Yom Tov in Yerushalayim

R' Pinchos Lipshutz describes his experience of celebrating Shavuot in Yerushalayim, and concludes:
At the same time, however, signs of what could be, and once was, are all over. There are so many people whose families came to the country clinging to ancient beliefs and traditions and have lost all connection with them. There is poverty and depravity all over. When you see a car traveling down a road on Shabbos, you know that it is your brothers and sisters driving by. The sight stabs you right in the heart as you ponder what could be and what is. When you observe and read about the vilification of the religious community in the Holy Land, and experience the hatred and awful cynicism to things holy, you feel profaned and hurt. You pine for the day of veheishiv lev avos al bonim.

When you stand at the Kosel and hear the symphonious melodic prayers, you recognize that while it sounds beautiful to you, those disparate sounds are actually signs of exile and destruction. When the Bais Hamikdosh stood, we all prayed with the same voice, inflection, dialect and accent. When you walk to the Kosel on Shavuos and think that it resembles aliyah leregel, you realize how far removed we are from the real thing.

We don’t have kohanim performing the avodah, or leviim singing shirah, or Yisroelim walking up to the Holy City with their shepselach in tow. There are no bikkurim-laden baskets, no terumah for the kohanim and maaser for the leviim. We stand at the Kosel, the lone remnant of what was once the most imposing building ever constructed, laid to waste by the Romans 2,000 years ago.

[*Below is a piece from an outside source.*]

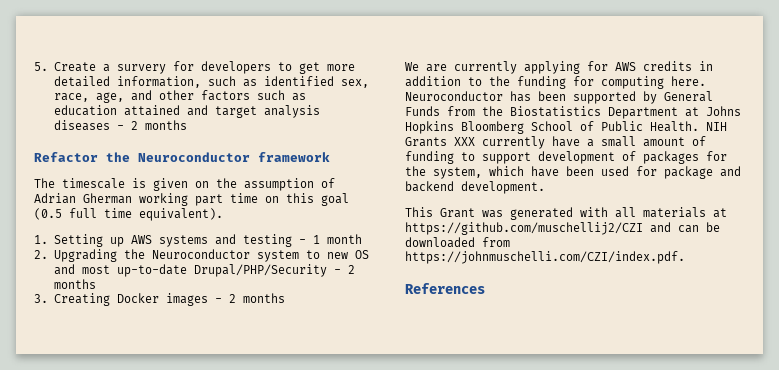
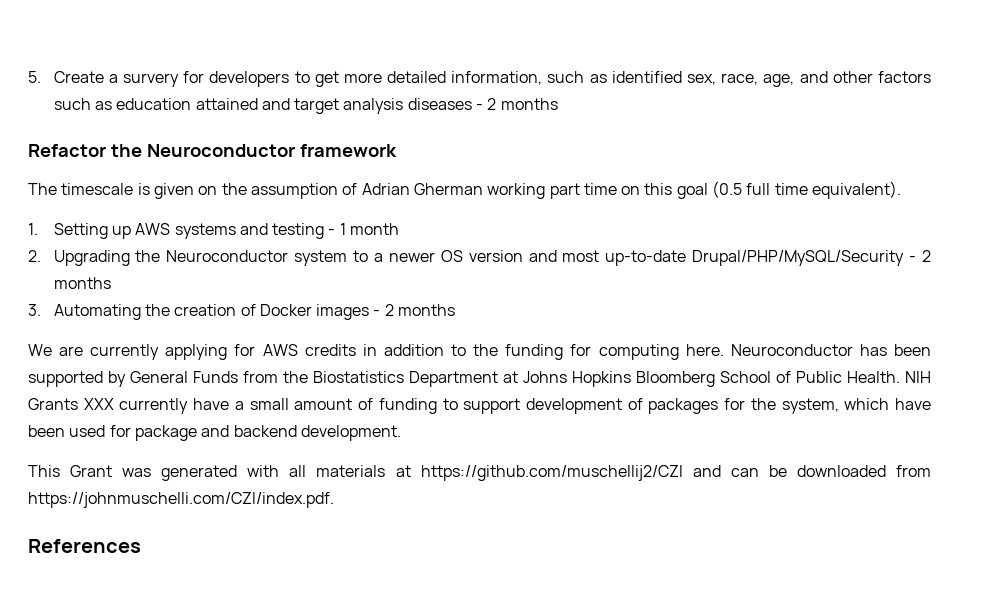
[326,250,369,259] new OS -> [374,250,523,262] a newer OS version
[193,264,327,277] Drupal/PHP/Security -> [692,250,905,266] Drupal/PHP/MySQL/Security
[53,293,110,306] Creating -> [53,304,256,320] Automating the creation of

The closest we can get to the site of the Bais Hamikdosh is to climb to the roof of a home in the Rova HaYehudi and peer out as shualim strut about on the Har Habyis.

There is no nevuah and the Urim Vetumim is dark and in hiding along with the klei haMikdosh. Reviled, we live under the rule of agnostics and are spread across the world far from the nexus of kedushah.

We drive up Har Hazeisim to visit kevorim and realize how many leaders and loved ones we have lost. We peer down towards the makom haMikdosh and hope for the time when the Shechinah will return to this very mountain at the End of Days and herald techiyas hameisim and the ultimate redemption.

May we merit its occurrence speedily, in our day.

3 Comments:

At Sat May 29, 09:56:00 PM 2010, Blogger Neshama said...

I don't know about you, but this bit of poetic writing is drowning in sweet-syrupy-golus vision. One should not buy into this type of comparison induced reflection. I don't buy into this.

We Jews must have a positive outlook, look toward what could be, not be complacent with what is, and serve Hashem in Simcha, Simcha knowing that we are headed toward the Geula, and should direct our actions, thoughts, and mitzvos to that goal.

It might be nice and cozy in Monsey, but it will not last for long.

 
At Fri Jun 04, 09:34:00 AM 2010, Blogger Moshe said...

"When the Bais Hamikdosh stood, we all prayed with the same voice, inflection, dialect and accent."

What is the source or proof for this?
In my opinion, each tribe had their own accent. For example shevet Efraim would pronounce SHIN as SIN as is well known, and you don't need a greater difference in accent than that. Also according to kabala each tribe had their own way in avoda.

 
At Fri Jun 04, 09:38:00 AM 2010, Blogger yaak said...

I was thinking the same thing, Moshe. Good point.